22.3662 · Motion · 2022-06-16
Departement für Verteidigung, Bevölkerungsschutz und Sport
Erledigt
Wortlaut
Der Bundesrat wird beauftragt, erstens schweizweit alle Gemeinden dahingehend zu verpflichten, ihre Bewohnerinnen und Bewohner besser darüber ins Bild zu setzen, wo sich in einem Katastrophenfall der nächstgelegene Schutzraum befindet. Angst der Menschen kann man schmälern, wenn Unsicherheit, was im Ernstfall zu tun ist, bestmöglich und pragmatisch behoben wird. Darüber hinaus soll zweitens auch die Qualität der Schutzräume und deren Ausstattung überprüft werden.
Begründung
Der Krieg zwischen Russland und der Ukraine verunsichert Bürgerinnen und Bürger zusehends.
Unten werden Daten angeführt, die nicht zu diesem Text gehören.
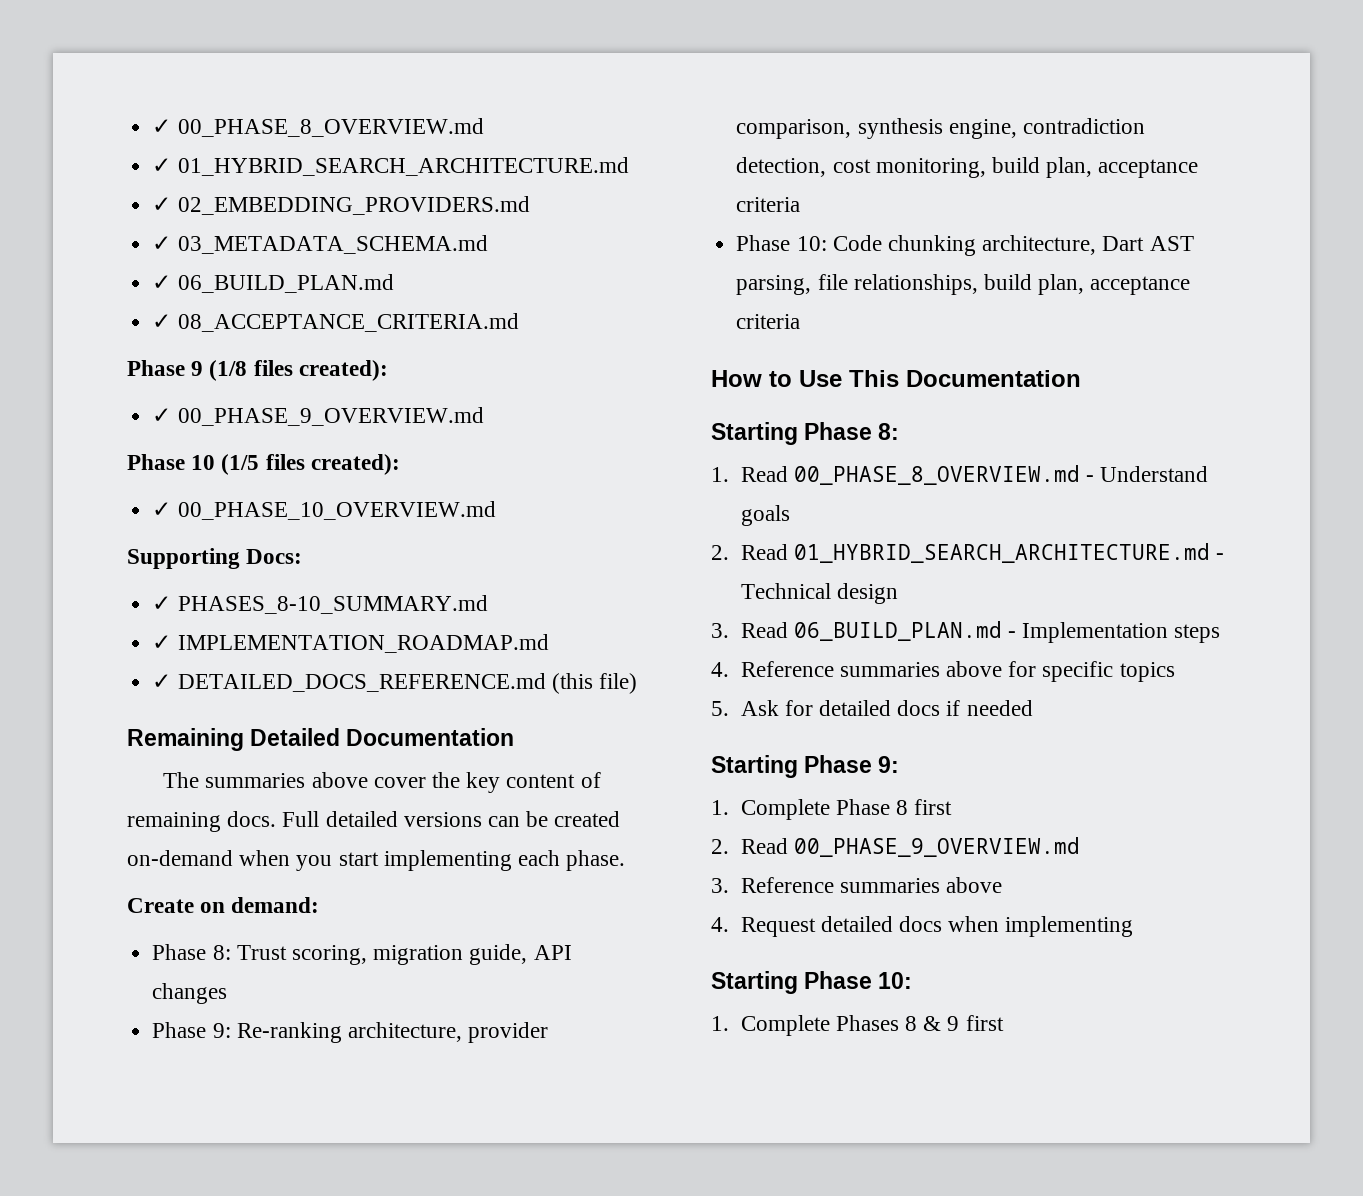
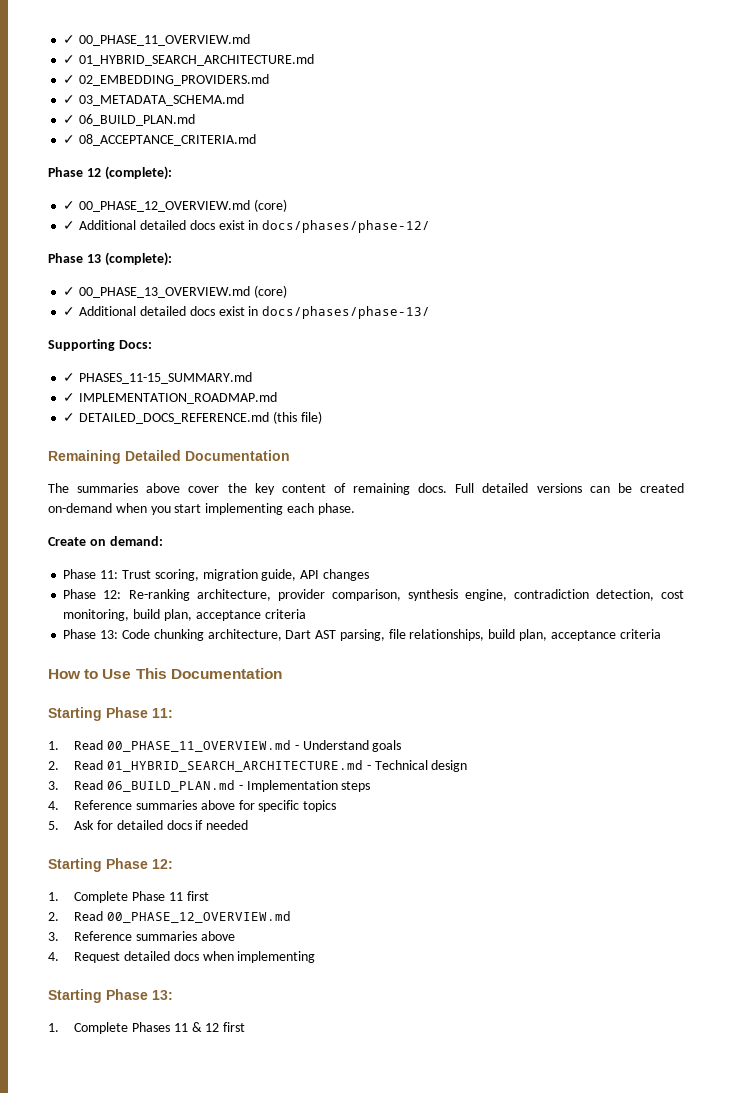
- ✓ 00_PHASE_8_OVERVIEW.md
+ ✓ 00_PHASE_11_OVERVIEW.md
- Phase 9 (1/8 files created):
- ✓ 00_PHASE_9_OVERVIEW.md
- Phase 10 (1/5 files created):
- ✓ 00_PHASE_10_OVERVIEW.md
+ Phase 12 (complete):
+ ✓ 00_PHASE_12_OVERVIEW.md (core)
+ ✓ Additional detailed docs exist in docs/phases/phase-12/
+ Phase 13 (complete):
+ ✓ 00_PHASE_13_OVERVIEW.md (core)
+ ✓ Additional detailed docs exist in docs/phases/phase-13/
- ✓ PHASES_8-10_SUMMARY.md
+ ✓ PHASES_11-15_SUMMARY.md
- Phase 8: Trust scoring, migration guide, API changes
+ Phase 11: Trust scoring, migration guide, API changes
- Phase 9: Re-ranking architecture, provider comparison, synthesis engine, contradiction detection, cost monitoring, build plan, acceptance criteria
+ Phase 12: Re-ranking architecture, provider comparison, synthesis engine, contradiction detection, cost monitoring, build plan, acceptance criteria
- Phase 10: Code chunking architecture, Dart AST parsing, file relationships, build plan, acceptance criteria
+ Phase 13: Code chunking architecture, Dart AST parsing, file relationships, build plan, acceptance criteria
- Starting Phase 8:
+ Starting Phase 11:
- 1. Read 00_PHASE_8_OVERVIEW.md - Understand goals
+ 1. Read 00_PHASE_11_OVERVIEW.md - Understand goals
- Starting Phase 9:
+ Starting Phase 12:
- 1. Complete Phase 8 first
+ 1. Complete Phase 11 first
- 2. Read 00_PHASE_9_OVERVIEW.md
+ 2. Read 00_PHASE_12_OVERVIEW.md
- Starting Phase 10:
+ Starting Phase 13:
- 1. Complete Phases 8 & 9 first
+ 1. Complete Phases 11 & 12 first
Es ist daher umso erstaunlicher, dass eine grosse Anzahl unserer Mitmenschen offen eingesteht, dass sie in einem Ernstfall nicht wüssten, wo sich der für sie vorgesehene Schutzraum befindet.
Effizientes Risiko- und Krisenmanagement kann nur dann wirkungsvoll sein, wenn regelmässig aufgeklärt und kommuniziert wird.
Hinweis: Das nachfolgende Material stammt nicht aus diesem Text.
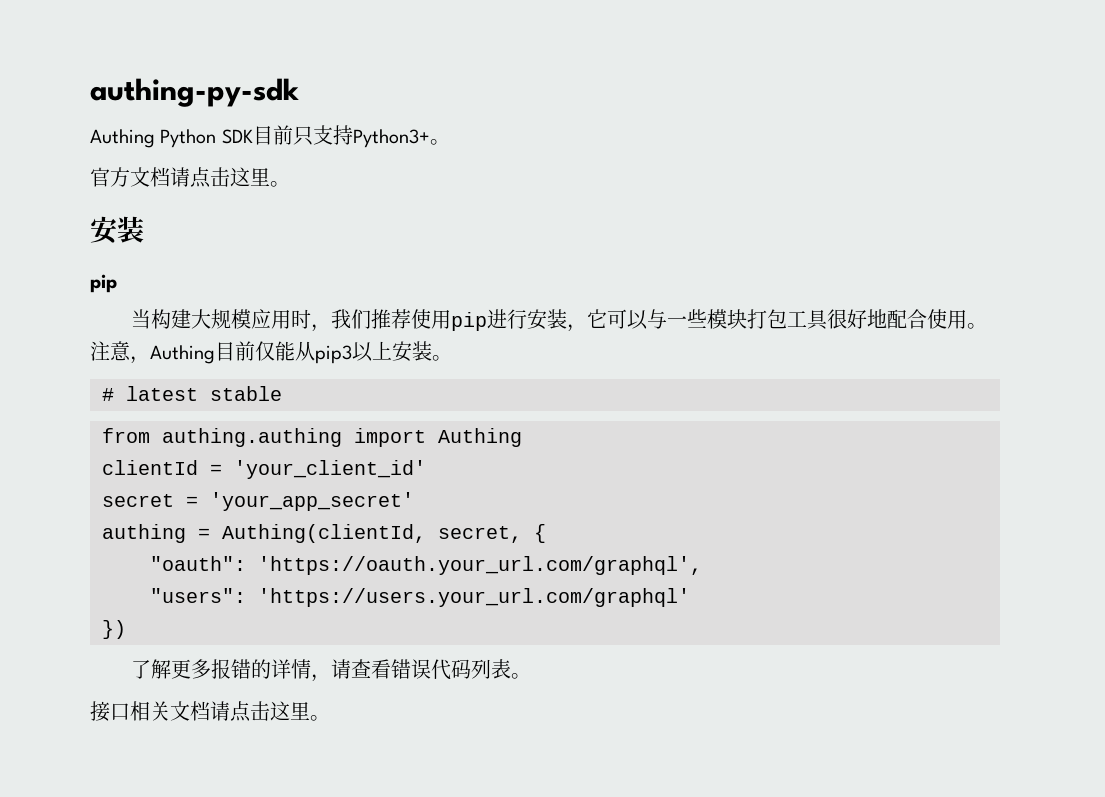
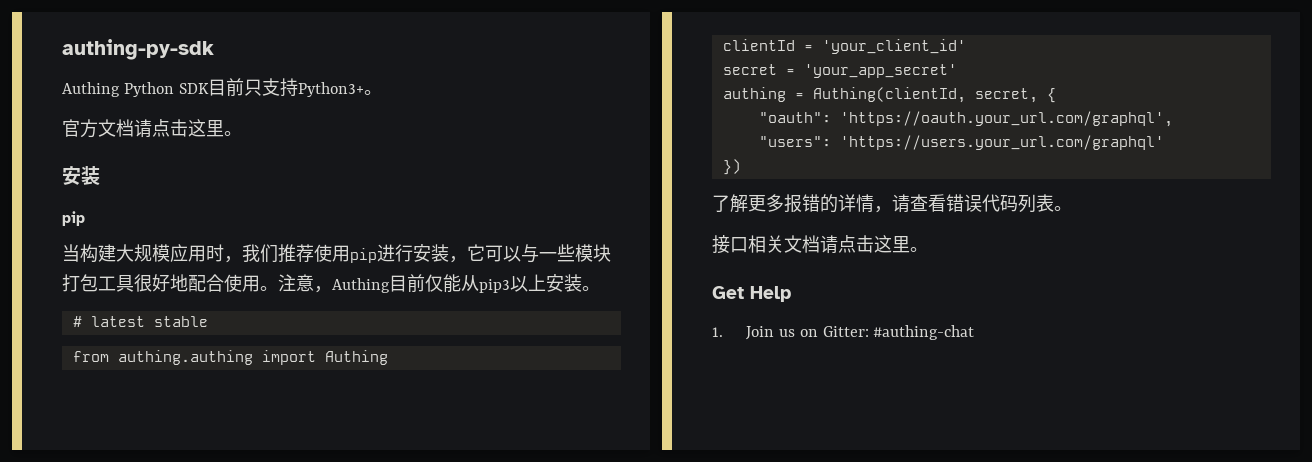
+ Get Help
+ 1. Join us on Gitter: #authing-chat

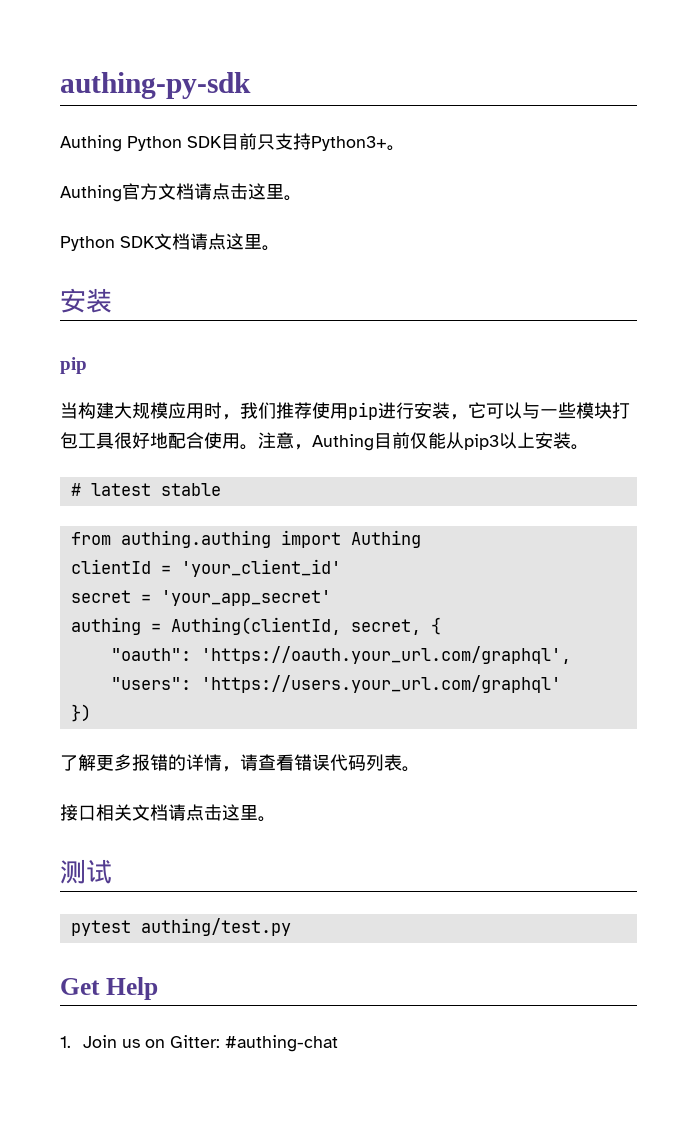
- 官方文档请点击这里。
+ Authing官方文档请点击这里。
+ Python SDK文档请点这里。
+ 测试
+ pytest authing/test.py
Darüber hinaus bemängeln sehr gut informierte Kreise des Zivilschutzes teilweise auch die Qualität und ungenügende Ausrüstung der Schutzräume.
Antrag des Bundesrates
Der Bundesrat beantragt die Ablehnung der Motion.
Stellungnahme des Bundesrates
Für die Steuerung des Schutzraumbaus sowie die Zuweisung der Bevölkerung zu den Schutzräumen (Zuweisungsplanung) sind die Kantone verantwortlich (Art. 62 Abs. 1 Bevölkerungs- und Zivilschutzgesetz [BZG], Art. 74 Zivilschutzverordnung [ZSV]). Die Zuweisungsplanung erfolgt im Hinblick auf einen bewaffneten Konflikt. Die Kantone bzw. Gemeinden haben die Zuweisungsplanung vorzunehmen und regelmässig zu aktualisieren. Das Bundesamt für Bevölkerungsschutz (BABS) kann auf Antrag die Zuweisungsplanung bei den Kantonen einfordern (Art. 74 Abs. 5 ZSV). Aufgrund von Zu- und Wegzügen, Geburten und Todesfällen, dem Bau von neuen Schutzräumen oder der Aufhebung von Schutzräumen und weiteren Änderungen verändern sich die Grundlagen für die Zuweisungsplanung ständig. Um zu verhindern, dass veraltete Planungen zirkulieren, erfolgt eine offizielle Bekanntgabe der Zuweisungsplanung erst dann, wenn die sicherheitspolitische Lage dies erfordert und die Vorbereitung eines Schutzraumbezugs nötig wäre. Es steht den Gemeinden frei, auf Anfrage die persönliche Schutzraumzuweisung anzugeben.
Gemäss Art. 81 Abs. 1 ZSV sorgen die Kantone für die periodische Kontrolle der Betriebsbereitschaft und des Unterhalts von Schutzräumen. Die Schutzraumkontrolle ist mindestens alle 10 Jahre durchzuführen (Art. 81 Abs. 2 ZSV). Auf Antrag des BABS müssen die Kantone dem BABS die Anzahl der kontrollierten Schutzräume sowie die Anzahl der betriebsbereiten Schutzräume bekanntgeben (Art. 81 Abs. 4 ZSV).
Somit besteht grundsätzlich kein Handlungsbedarf, die rechtlichen Grundlagen anzupassen. Aufgrund der aktuellen Lage und den Erwartungen der Öffentlichkeit wird das BABS jedoch künftig die Angaben zu den kontrollierten und betriebsbereiten Schutzräumen regelmässiger bei den Kantonen einfordern, um sich der Qualität der Schutzräume und deren Ausstattung zu vergewissern.
Zu erwähnen ist ebenfalls, dass bereits vor Beginn des Ukraine Kriegs in Zusammenarbeit mit den Kantonen ein Konzept zu den Schutzbauten erstellt wurde. Ziel des Konzeptes ist, den Werterhalt der Schutzbauteninfrastruktur (und so auch die Schutzräume für die Bevölkerung) für die nächsten Jahrzehnte zu sichern. Im Wesentlichen geht es darum, die Schutzraumkontrollen regelmässig durchzuführen, vorhandene Mängel zu beheben, die Ausrüstung gegebenenfalls zu ergänzen, Schutzräume wo nötig zu erneuern und, sofern noch vorhanden, Schutzplatzdefizite auszugleichen.
Der Bundesrat beantragt die Ablehnung der Motion.